I think my next will be Convenience Store Woman, Sayaka Murata, which I just brought home from the public library along with four other titles. Between those and unread books I own it's nice to have lots of options.
― more difficult than I look (Aimless), Thursday, 12 May 2022 20:47 (two years ago) link
Reading Stacy Szymaszek’s The Pasolini Book and just ordered the new Ruth Wilson Gilmore, which I shouldn’t have done since I don’t have much dough at the moment, but oh well.

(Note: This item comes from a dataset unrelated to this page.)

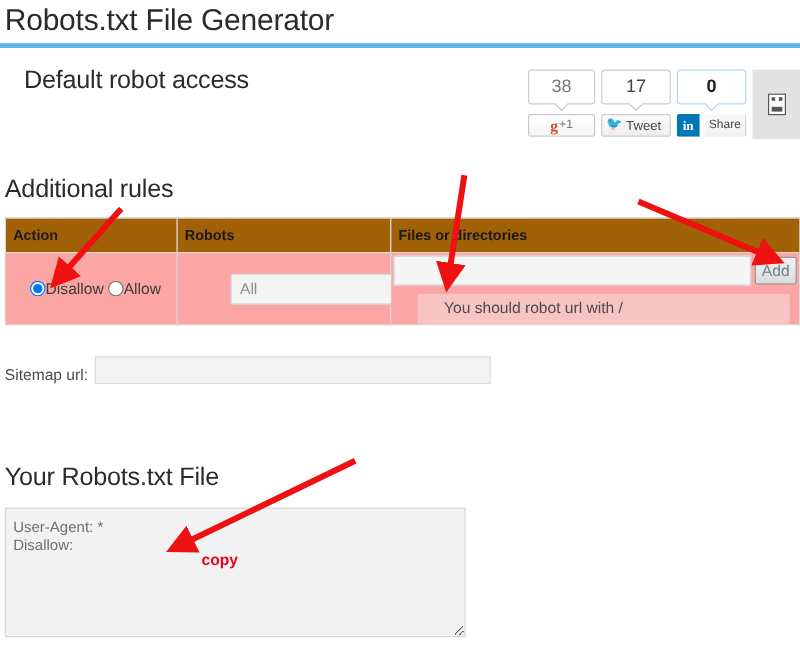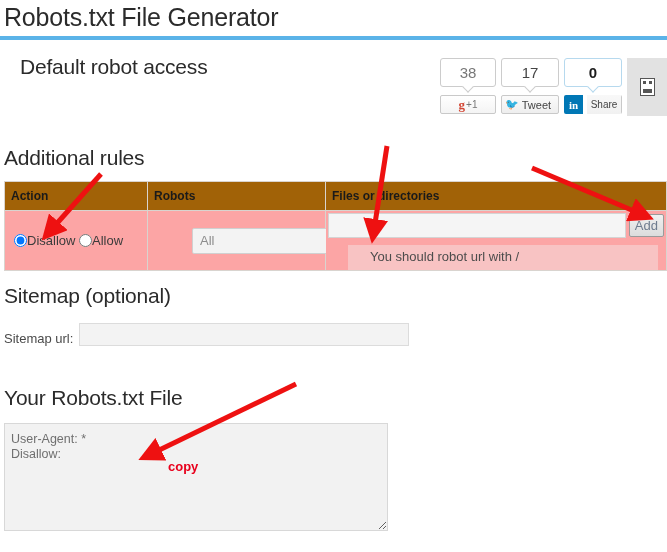"Disallow Allow" .cell-action { padding: 0 9px -> 0 20px }
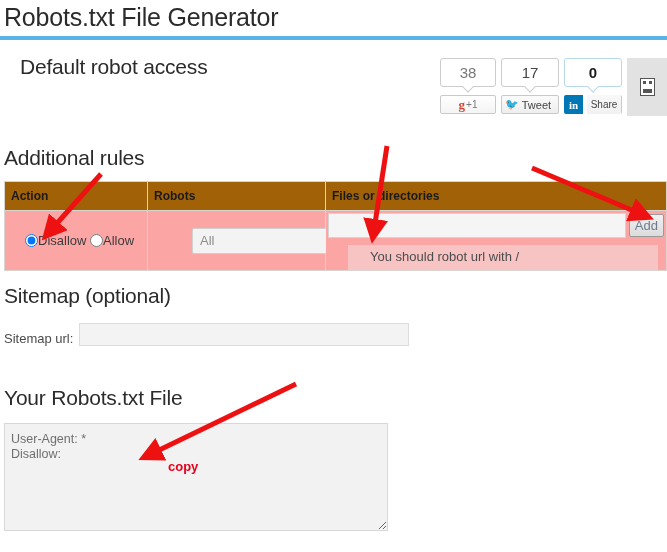"Sitemap (optional)" h2.section-h { html: <h2>Sitemap (optional)</h2> -> none }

― we need outrage! we need dicks!! (the table is the table), Thursday, 12 May 2022 20:59 (two years ago) link
I finished "My Struggle Book 4" by Knausgaard, so only 2 more to go for me in that series. I guess I buy the hype. I find them very rich and compelling. Its probably a good thing he saved the material in this book for the 4th volume, because I don't think he would have gotten such favorable attention if he had started with this one. It covers just one year, more or less: the year after graduating high school when he was working a teacher in a junior high in northern Norway. There is less of a distancing perspective to give us a respite from the company of the protagonist, and the protagonist of this section is not very likeable: a reckless binge drinker, humorless, sex-obsessed, and with the brittle defiant pride of a young man with something to prove. Scarcely a female character is introduced without describing her physical characteristics in specific terms. His obsession with sex is purely one-sided. Yet despite these distractions, the book works its careful, methodical magic.
Now I'm reading "The Idiot" by Elif Batuman, also a coming of age novel with some similarities in theme, but very different in execution and effect.
― o. nate, Friday, 13 May 2022 03:21 (two years ago) link
1/3 into The Custom of The Country by Edith Wharton. If it's another 300 pages of Middlemarch's Lydgates go NYC, I'm not sure how much I'll enjoy it.
― buffalo tomozzarella (ledge), Friday, 13 May 2022 07:58 (two years ago) link
That's a helluva description.
― Malevolent Arugula (Alfred, Lord Sotosyn), Friday, 13 May 2022 09:26 (two years ago) link
I know right :) I love Middlemarch obv but Undine is - so far - a dead ringer for Rosamond and a novel just about her would be a tough read.
― buffalo tomozzarella (ledge), Friday, 13 May 2022 10:08 (two years ago) link
Would it? Off the top of my head I think that sounds good!
― the pinefox, Friday, 13 May 2022 12:55 (two years ago) link
want to reread Eliot's Middlemarch and Wharton's The House of Mirth, I read them in the distant past and remember that I liked them but not much else
― Dan S, Saturday, 14 May 2022 00:58 (two years ago) link
I finished Convenience Store Woman. It's a short, easy read. In bed this morning I was trying to figure out what I thought about it. It was pretty clearly intended as a satire and it worked reasonably well on that level, but the trick with satire is an audience who's in on the joke, who knows just how much the author is distorting and exaggerating in order to make the usual seem unusual and grotesque. The author and audience all share the same social and cultural frame of 'normal' and the satire is something of an 'in joke'.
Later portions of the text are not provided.